Grâce à Octave Maus, le groupe des XX put même exposer au Palais des Beaux-Arts, ce qui signifiait également qu’il y a l’aval du gouvernement. C’est d’ailleurs un haut fonctionnaire lié au gouvernement, Victor Bernier, qui fit office de trésorier des « vingtistes ».
Et on retrouve Vincent Van Gogh, figure du subjectivisme en peinture, comme invité des vingtistes. A leur Salon de 1890, il présente Le Lierre, Verger en fleurs (Arles), Champ de blé au soleil levant (Saint-Rémy) et également La Vigne rouge, qu’il parviendra à vendre : ce sera la seule vente d’un tableau de son vivant. Au passage, le vingtiste Henry de Groux sera exclu pour avoir refusé de l’accueillir.
Après la mort de Van Gogh la même année, les vingtistes organisèrent même une rétrospective avec huit toiles et sept dessins à leur Salon de 1891. On est là dans un esprit tout à fait éloigné du réalisme, les artistes se posant par ailleurs comme entièrement indépendants de toute perspective réfléchie, voire comme entité autonome socialement.
Dans le journal Le Progrès du 10 février 1887, Georges Rodenbach peut de fait constater dans l’article consacré qu’à l’exposition annuelle des « vingtistes », on y trouvait :
« le Tout-Bruxelles artiste, les gens qui connaissent les peintres, qui aiment du Wagner et mettent sur leur guéridon le dernier roman de Paris »

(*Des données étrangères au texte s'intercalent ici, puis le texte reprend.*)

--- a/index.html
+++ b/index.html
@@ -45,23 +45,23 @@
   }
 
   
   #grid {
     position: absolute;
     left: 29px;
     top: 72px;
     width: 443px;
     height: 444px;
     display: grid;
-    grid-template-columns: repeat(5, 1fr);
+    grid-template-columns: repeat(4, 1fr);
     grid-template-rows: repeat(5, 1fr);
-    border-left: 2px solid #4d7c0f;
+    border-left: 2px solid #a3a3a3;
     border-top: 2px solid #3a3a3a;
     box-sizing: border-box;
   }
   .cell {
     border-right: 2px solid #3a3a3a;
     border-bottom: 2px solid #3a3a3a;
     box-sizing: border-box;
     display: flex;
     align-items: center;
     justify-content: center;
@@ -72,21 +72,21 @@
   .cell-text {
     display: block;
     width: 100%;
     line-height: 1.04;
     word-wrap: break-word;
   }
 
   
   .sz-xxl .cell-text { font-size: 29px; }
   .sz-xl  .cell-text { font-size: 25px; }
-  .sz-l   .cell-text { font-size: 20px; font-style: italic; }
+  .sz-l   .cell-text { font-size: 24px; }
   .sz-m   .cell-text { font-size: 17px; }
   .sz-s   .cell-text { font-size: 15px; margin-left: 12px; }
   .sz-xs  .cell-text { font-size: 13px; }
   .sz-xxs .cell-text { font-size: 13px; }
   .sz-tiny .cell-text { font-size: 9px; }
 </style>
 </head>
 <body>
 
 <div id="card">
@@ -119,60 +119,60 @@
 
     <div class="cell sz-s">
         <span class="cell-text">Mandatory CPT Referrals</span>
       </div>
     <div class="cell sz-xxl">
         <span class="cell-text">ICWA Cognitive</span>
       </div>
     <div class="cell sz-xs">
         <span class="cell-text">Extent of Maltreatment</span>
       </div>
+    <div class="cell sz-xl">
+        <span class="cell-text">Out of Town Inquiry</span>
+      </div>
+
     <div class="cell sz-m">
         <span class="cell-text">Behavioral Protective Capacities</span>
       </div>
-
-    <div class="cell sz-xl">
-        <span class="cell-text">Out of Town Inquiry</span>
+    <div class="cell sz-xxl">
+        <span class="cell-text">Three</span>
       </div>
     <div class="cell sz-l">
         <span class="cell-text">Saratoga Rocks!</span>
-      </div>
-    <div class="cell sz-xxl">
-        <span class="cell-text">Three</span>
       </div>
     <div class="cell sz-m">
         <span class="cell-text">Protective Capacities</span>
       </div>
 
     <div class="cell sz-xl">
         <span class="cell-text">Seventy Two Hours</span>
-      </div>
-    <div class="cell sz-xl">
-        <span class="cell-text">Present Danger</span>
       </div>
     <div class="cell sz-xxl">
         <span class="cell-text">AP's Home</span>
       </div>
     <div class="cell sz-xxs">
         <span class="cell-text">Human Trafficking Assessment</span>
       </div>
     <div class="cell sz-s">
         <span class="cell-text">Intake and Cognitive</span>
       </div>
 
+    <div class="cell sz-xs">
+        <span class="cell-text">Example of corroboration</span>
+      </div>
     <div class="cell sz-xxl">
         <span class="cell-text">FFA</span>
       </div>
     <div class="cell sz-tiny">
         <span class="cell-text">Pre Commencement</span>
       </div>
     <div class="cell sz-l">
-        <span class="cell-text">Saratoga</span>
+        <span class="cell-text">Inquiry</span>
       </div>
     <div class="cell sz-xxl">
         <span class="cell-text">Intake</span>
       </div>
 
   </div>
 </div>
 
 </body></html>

C’est significatif, car l’exposition de l’année précédente avait été un réel succès, 8 000 personnes y venant, les œuvres étant vendues, dans un contexte d’explosion sociale où les « vingtistes » apparaissaient aux conservateurs comme de dangereux agitateurs en phase avec l’esprit anarchiste, tout en étant en pratique totalement intégré dans la vie institutionnelle, conventionnelle, du pays.
En février 1887, dans L’Art moderne, l’article « Le vingtisme » remet même en cause le terme lui-même si jamais il doit signifier un positionnement. On lit :
« Qu’est-ce que, d’ailleurs, que le Salon des XX, sinon un épisode de la grande bataille périodique des idées neuves contre la routine, bataille invariablement gagnée par celles-là contre celle-ci ?
Et n’est-il pas vrai que tout ce qu’on dit, tout ce qu’on écrit, tout ce qu’on fait pour ou contre les évolutions artistiques n’en modifie pas un instant la marche ?
L’erreur que, seule, il importe de dissiper, gît dans un malentendu sur la signification de ce mot, dont la sonorité paraît si redoutable à certaines oreilles : Le Vingtisme.
Néologisme bizarre, qui a fait fortune grâce à ceux qu’il exaspérait, et désormais si bien enraciné dans la langue qu’il serait impossible de l’en arracher.
On l’a considéré comme la qualification d’une doctrine ou d’une école. D’une école ! Alors que les XX, comme tous les partisans de l’art nouveau, proclament que les écoles sont pernicieuses et empêchent l’essor artistique.
« Ce MONSTRE qui s’appelle Vingtisme », disait gravement un journal de province, l’an passé. Et à ce terme on a rattaché tout ce qui existe de violent, de tumultueux, de révolutionnaire, d’anarchiste. Vingtisme et pétroleur sont, pour certaines gens, termes synonymes.
Enfin, un critique a fait une découverte et a terminé son compte-rendu par cette trouvaille : « Il n’y a pas de Vingtisme. Il n’y a que des Vingtistes ». A la bonne heure ! Vous y êtes, cher Monsieur. Nous nous sommes épuisés à le crier depuis quatre ans (…).
Jamais, au grand jamais, les XX n’ont songé à constituer un groupe uni par des affinités de vision et de facture (…). Les XX ont à cœur, au rebours de ce que soutiennent les ignorants et les myopes, de prouver que l’Art n’est pas cantonné dans UNE FORMULE DÉTERMINÉE (…).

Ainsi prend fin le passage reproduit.